══ RECORDS SUPPLIED ══

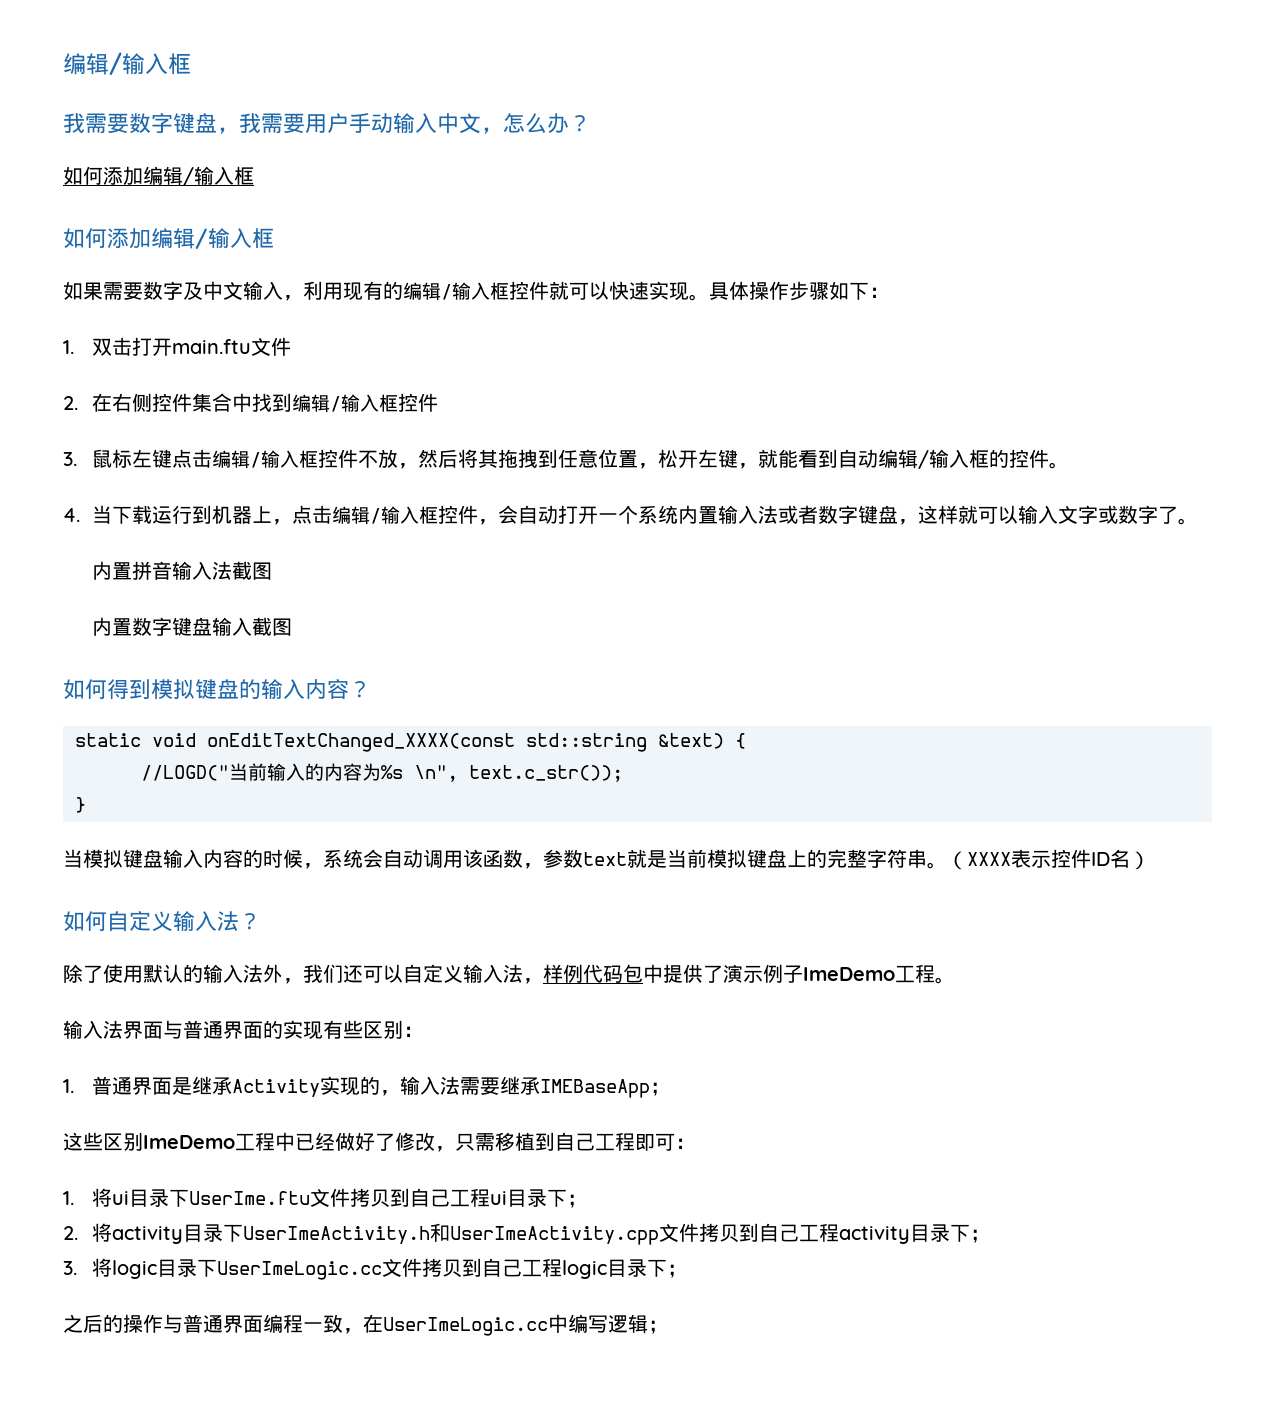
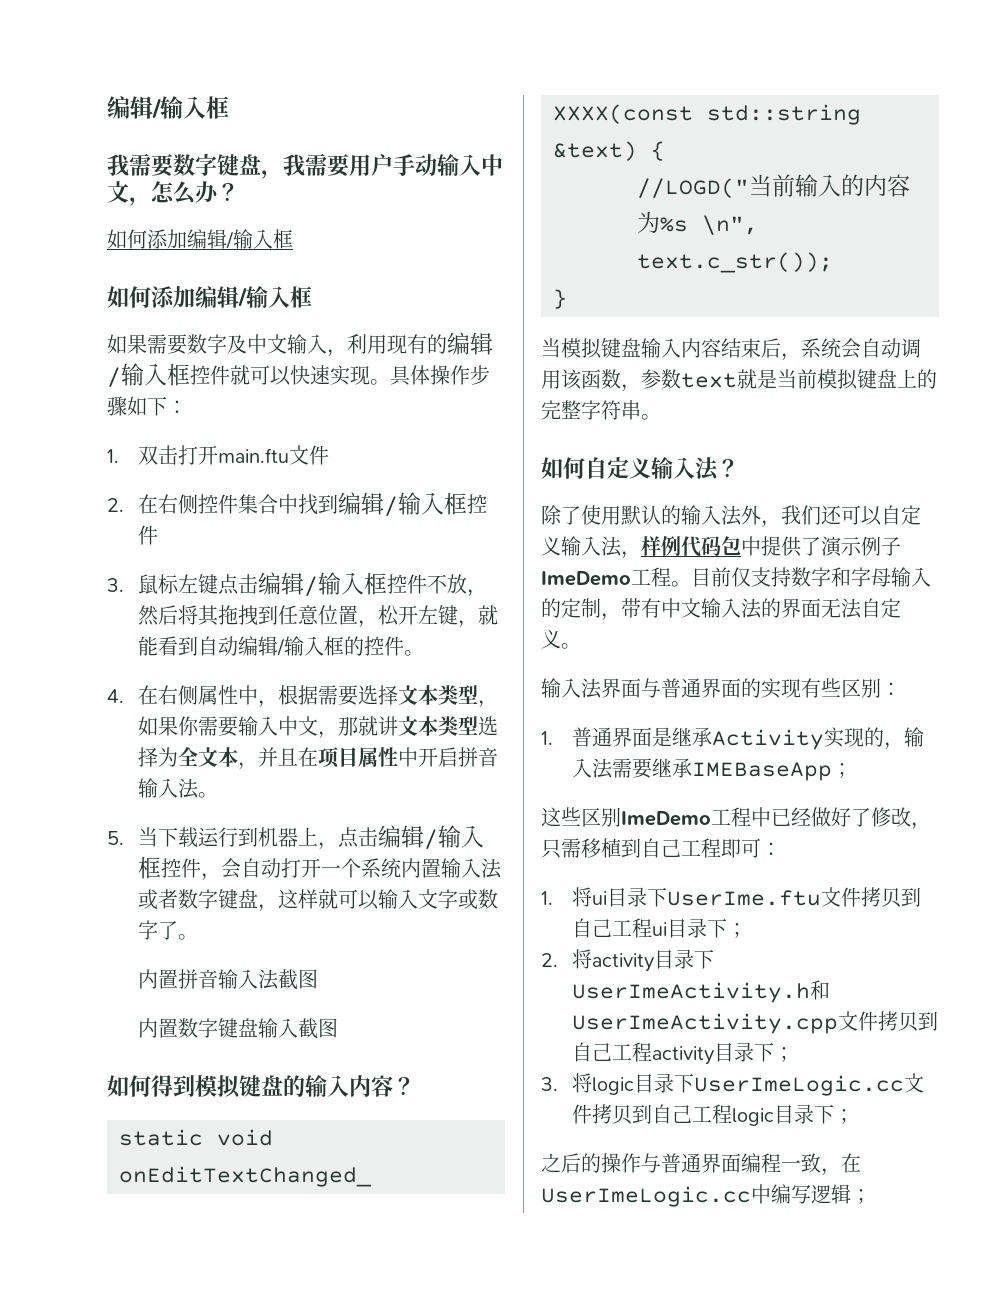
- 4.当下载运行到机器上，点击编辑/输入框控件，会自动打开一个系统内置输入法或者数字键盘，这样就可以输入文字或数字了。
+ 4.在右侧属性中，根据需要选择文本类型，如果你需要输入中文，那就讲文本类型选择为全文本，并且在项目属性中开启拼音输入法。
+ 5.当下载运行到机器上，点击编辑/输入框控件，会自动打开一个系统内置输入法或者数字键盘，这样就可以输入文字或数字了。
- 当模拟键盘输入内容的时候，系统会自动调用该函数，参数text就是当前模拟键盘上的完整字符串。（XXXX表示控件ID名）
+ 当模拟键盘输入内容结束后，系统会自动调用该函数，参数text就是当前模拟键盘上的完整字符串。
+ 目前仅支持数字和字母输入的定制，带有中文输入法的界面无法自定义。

═══
══ RECORDS SUPPLIED ══

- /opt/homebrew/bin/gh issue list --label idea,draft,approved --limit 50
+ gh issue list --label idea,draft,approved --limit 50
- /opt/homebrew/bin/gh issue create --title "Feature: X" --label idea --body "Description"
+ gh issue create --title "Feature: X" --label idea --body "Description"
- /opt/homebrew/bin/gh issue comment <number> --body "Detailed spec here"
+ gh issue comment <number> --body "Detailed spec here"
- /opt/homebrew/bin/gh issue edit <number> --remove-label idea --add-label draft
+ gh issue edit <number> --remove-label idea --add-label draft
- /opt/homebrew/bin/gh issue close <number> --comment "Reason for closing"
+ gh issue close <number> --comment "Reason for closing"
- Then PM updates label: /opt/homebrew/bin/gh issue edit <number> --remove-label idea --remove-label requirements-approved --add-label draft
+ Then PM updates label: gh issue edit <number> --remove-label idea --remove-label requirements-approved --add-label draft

═══

A line belongs in the answer if it contains the word "Then"; copy every such line from the data above.

WRITTEN ANSWER:
- Then PM updates label: /opt/homebrew/bin/gh issue edit <number> --remove-label idea --remove-label requirements-approved --add-label draft
+ Then PM updates label: gh issue edit <number> --remove-label idea --remove-label requirements-approved --add-label draft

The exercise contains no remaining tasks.